TOKYO (Reuters) - Le risque que le Japon entre en récession au cours de l’année fiscale qui débute en avril s’est accentué au cours des trois derniers mois, sous le coup du ralentissement mondial et du conflit commercial sino-américain, selon une enquête Reuters.
Les économistes estiment généralement que le pays échappera probablement à la récession sur la période, avec une croissance de 0,8%, mais les perspectives d’avenir sont fragiles.
Ces prévisions devraient encore compliquer la tâche du Premier ministre Shinzo Abe qui a l’intention de relever la TVA de 8 à 10% en octobre pour faire face à la montée des dépenses sociales liées au vieillissement de la population.
Le Japon subit indirectement l’impact de la guerre commerciale entre la Chine et les Etats-Unis dans la mesure où il fournit des équipements aux fabricants chinois de semi-conducteurs, de téléphones mobiles et d’autres produits.
Selon les dernières statistiques, les exportations japonaises ont nettement ralenti en novembre sous l’effet d’une forte baisse des livraisons vers les Etats-Unis et la Chine.
“Le conflit sino-américain décourage les dépenses d’investissement de la Chine, ce qui jette un froid sur l’économie du Japon via le ralentissement des exportations de biens d’équipement”, dit Shigeto Nagai, responsable de la recherche sur l’économie japonaise chez Oxford Economics.
Le président américain Donald Trump a fait état samedi de progrès dans les négociations commerciales avec Pékin et a nié avoir envisagé de rétablir les droits de douane à la frontière américaine sur les produits chinois.
L’incertitude concernant la sortie du Royaume-Uni de l’Union européenne assombrit encore le tableau, disent les analystes.
“Les incertitudes sur la croissance mondiale, dont les perspectives du Brexit et l’impact des tensions commerciales entre Washington et Pékin sur l’économie japonaise, se concrétisent, ce qui a augmenté les risques par rapport à il y a trois mois”, dit Harumi Taguchi, économiste chez IHS Markit.
Au total, 28 des 38 économistes interrogés par Reuters disent que la probabilité que le Japon plonge dans une récession pour l’année fiscale 2019 a augmenté par rapport au mois d’octobre, selon le résultat d’une enquête menée du 9 au 18 janvier.
Selon une autre enquête de Reuters auprès de chefs d’entreprises, la confiance dans le secteur manufacturier a baissé pour le troisième mois d’affilée en janvier, à son plus bas niveau depuis deux ans, affecté par les inquiétudes sur la santé de l’économie mondiale et les tensions commerciales.
Shinzo Abe a déjà reporté deux fois le relèvement de la TVA en raison des incertitudes sur l’économie du pays, mais 27 économistes sur 39 estiment qu’il y a au moins 80% de chances qu’il procède à cette augmentation cette fois-ci.
Le Premier ministre a fait savoir qu’à moins d’une crise financière comme celle de 2008, il procèderait au relèvement.
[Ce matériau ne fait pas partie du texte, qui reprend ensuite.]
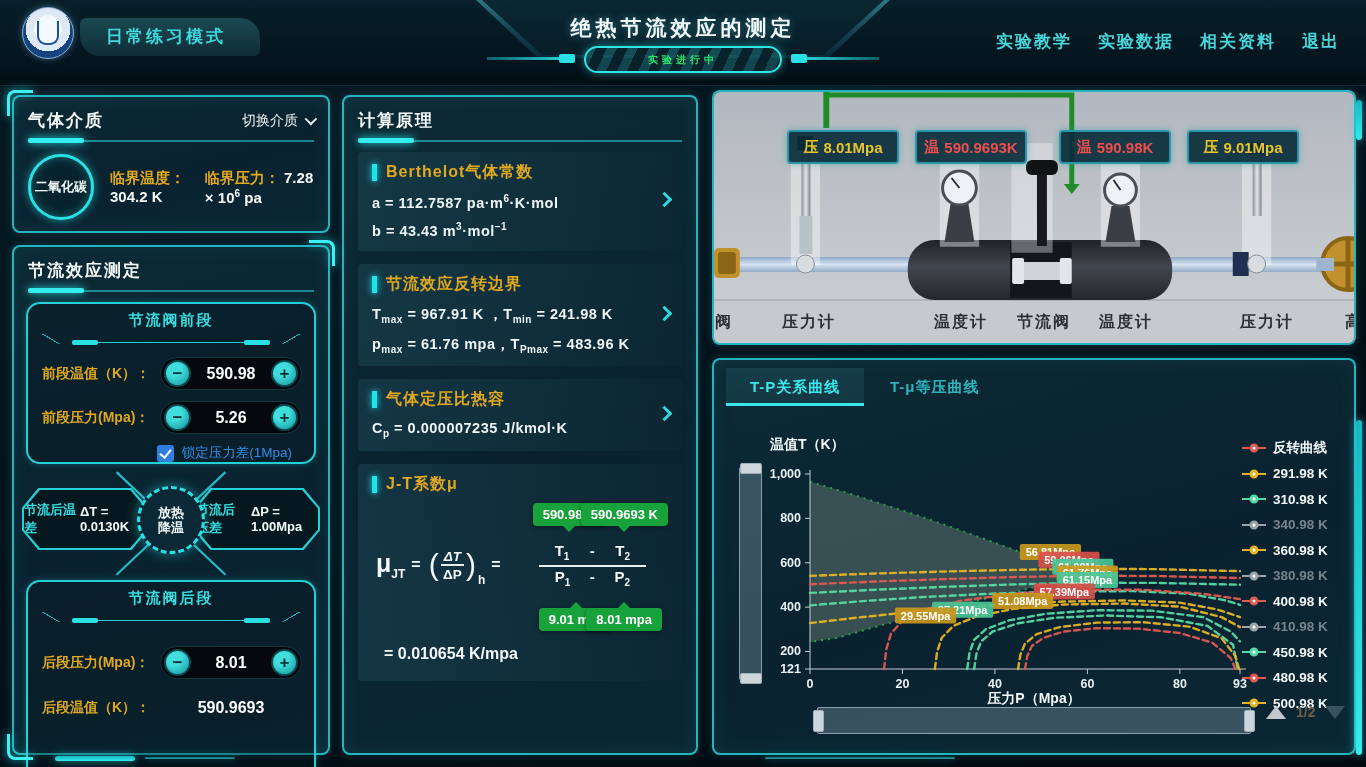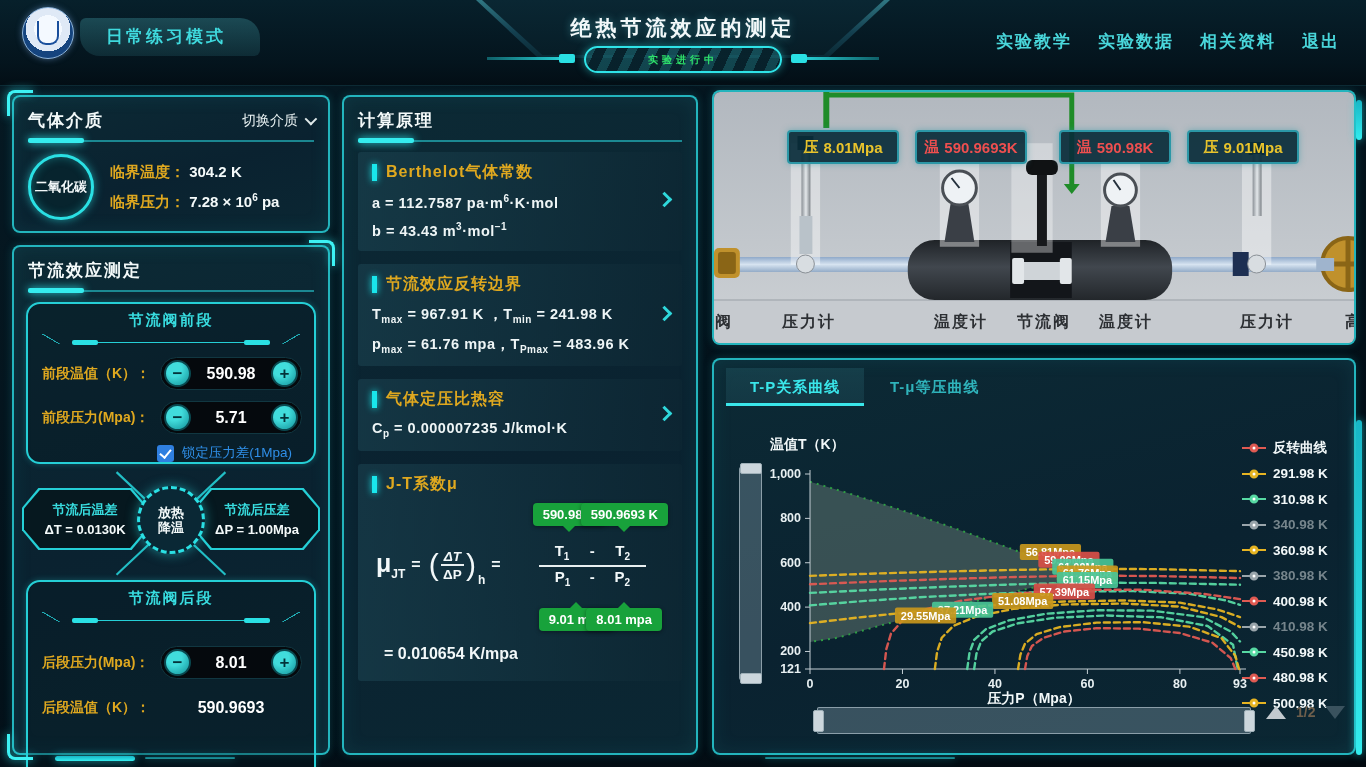--- a/index.html
+++ b/index.html
@@ -59,21 +59,21 @@
 
   
   .gas-switch { margin-left:auto; color:#e9f2f3; font-size:14px; cursor:pointer; display:flex; align-items:center; gap:7px; }
   .chev-down { width:9px; height:9px; border-right:2px solid #dfe9ea; border-bottom:2px solid #dfe9ea;
     transform:rotate(45deg) translateY(-2px); }
   .gas-body { display:flex; align-items:center; padding:12px 14px; gap:16px; }
   .gas-circle { width:66px; height:66px; border-radius:50%; flex:none;
     border:3px solid #2ae0e4; box-shadow:0 0 10px rgba(42,224,228,.6), inset 0 0 10px rgba(42,224,228,.35);
     background:#07242e; display:flex; align-items:center; justify-content:center;
     color:#f2f8f9; font-size:13px; font-weight:bold; }
-  .gas-rows { display:flex; flex-direction:column; gap:10px; }
+  .gas-rows { display:flex; flex-direction:row; gap:10px; }
   .gas-row { font-size:15px; }
   .gas-row .lbl { color:var(--gold,#dfa81f); font-weight:bold; }
   .gas-row .val { color:#f4fafa; font-weight:bold; }
   sup,sub { font-size:10px; }
 
   
   .sub-box { margin:10px 12px 0 12px; border:2px solid #25cfd6; border-radius:14px;
     position:relative; background:rgba(6,24,32,.35); box-shadow:0 0 6px rgba(37,207,214,.3); }
   .sub-box-title { text-align:center; color:#38dde0; font-size:15px; font-weight:bold; letter-spacing:2px; padding-top:7px; }
   .deco-line { position:relative; margin:4px 22px 2px 22px; height:12px; }
@@ -97,21 +97,21 @@
   .checkbox::after { content:""; position:absolute; left:5px; top:2px; width:5px; height:9px;
     border-right:2px solid #fff; border-bottom:2px solid #fff; transform:rotate(40deg); }
   .lock-label { color:#2f8fe8; font-size:13.5px; }
   .delta-zone { position:relative; height:100px; margin-top:6px; }
   .conn-svg { position:absolute; inset:0; }
   .hexa { position:absolute; top:18px; width:126px; height:62px;
     clip-path:polygon(13% 0,87% 0,100% 32%,100% 68%,87% 100%,13% 100%,0 68%,0 32%);
     background:#25cfd6; }
   .hexa .in { position:absolute; inset:2px;
     clip-path:polygon(13% 0,87% 0,100% 32%,100% 68%,87% 100%,13% 100%,0 68%,0 32%);
-    background:#06181f; display:flex; flex-direction:column; align-items:center; justify-content:center; gap:3px; }
+    background:#06181f; display:flex; flex-direction:row; align-items:center; justify-content:center; gap:3px; }
   .hexa.left { left:8px; } .hexa.right { right:8px; }
   .hexa .t1 { color:#38dde0; font-size:13px; font-weight:bold; }
   .hexa .t2 { color:#f4fafa; font-size:13px; font-weight:bold; }
   .center-circle { position:absolute; left:50%; top:50%; transform:translate(-50%,-50%);
     width:68px; height:68px; border-radius:50%; border:3px dashed #2ae0e4; background:#0a2835;
     display:flex; flex-direction:column; align-items:center; justify-content:center;
     box-shadow:0 0 12px rgba(42,224,228,.5); z-index:2; }
   .center-circle span { color:#f4fafa; font-size:13px; font-weight:bold; line-height:15px; }
   .plain-val { margin-left:auto; width:142px; text-align:center; color:#fff; font-size:16px; font-weight:bold; }
 
@@ -266,21 +266,21 @@
         <span class="stepper">
           <span class="step-btn">−</span>
           <span class="step-val">590.98</span>
           <span class="step-btn">+</span>
         </span>
       </div>
       <div class="field-row">
         <span class="field-label">前段压力(Mpa)：</span>
         <span class="stepper">
           <span class="step-btn">−</span>
-          <span class="step-val">5.71</span>
+          <span class="step-val">5.26</span>
           <span class="step-btn">+</span>
         </span>
       </div>
       <div class="lock-row">
         <span class="checkbox"></span>
         <span class="lock-label">锁定压力差(1Mpa)</span>
       </div>
     </div>
 
     <div class="delta-zone">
Pour amortir l’impact de cette mesure, Tokyo a l’intention de proposer des avantages fiscaux dans les secteurs automobile et immobilier et d’exempter certains produits de la TVA.
Selon les projections des économistes, l’économie japonaise accusera une forte contraction, de 3%, au quatrième trimestre 2019 (octobre-décembre), lorsque la TVA sera relevée. Mais pour l’ensemble de l’année, la croissance devrait atteindre 0,8%, selon l’enquête, avant de ralentir à 1,6% pour l’exercice fiscal suivant.
L’indice “core” des prix à la consommation (CPI), hors produits alimentaires frais, devrait augmenter de 0,6% en 2019, sans compter l’impact de la hausse de la TVA, après une hausse de 0,8% pour l’année en cours à fin mars, selon l’enquête.
La Banque du Japon (BoJ) réduira sans doute ses prévisions d’inflation à sa réunion de politique monétaire mardi et mercredi, selon des sources, le repli des cours pétroliers et la dégradation de la conjoncture mondiale éloignant la perspective d’atteindre son objectif de 2% de hausse des prix.
La BoJ devrait abaisser sa prévision d’inflation “core” à environ 1% pour 2019-2020 contre 1,4% auparavant, ont-elles dit.
De nombreux économistes interrogés s’attendent à ce que la prochaine étape de la BoJ consiste à commencer à normaliser sa politique monétaire ultra-accommodante. Ils ne sont que quelques uns à le prévoir pour cette année mais une majorité d’entre eux pensent que cela aura lieu en 2020 ou au-delà.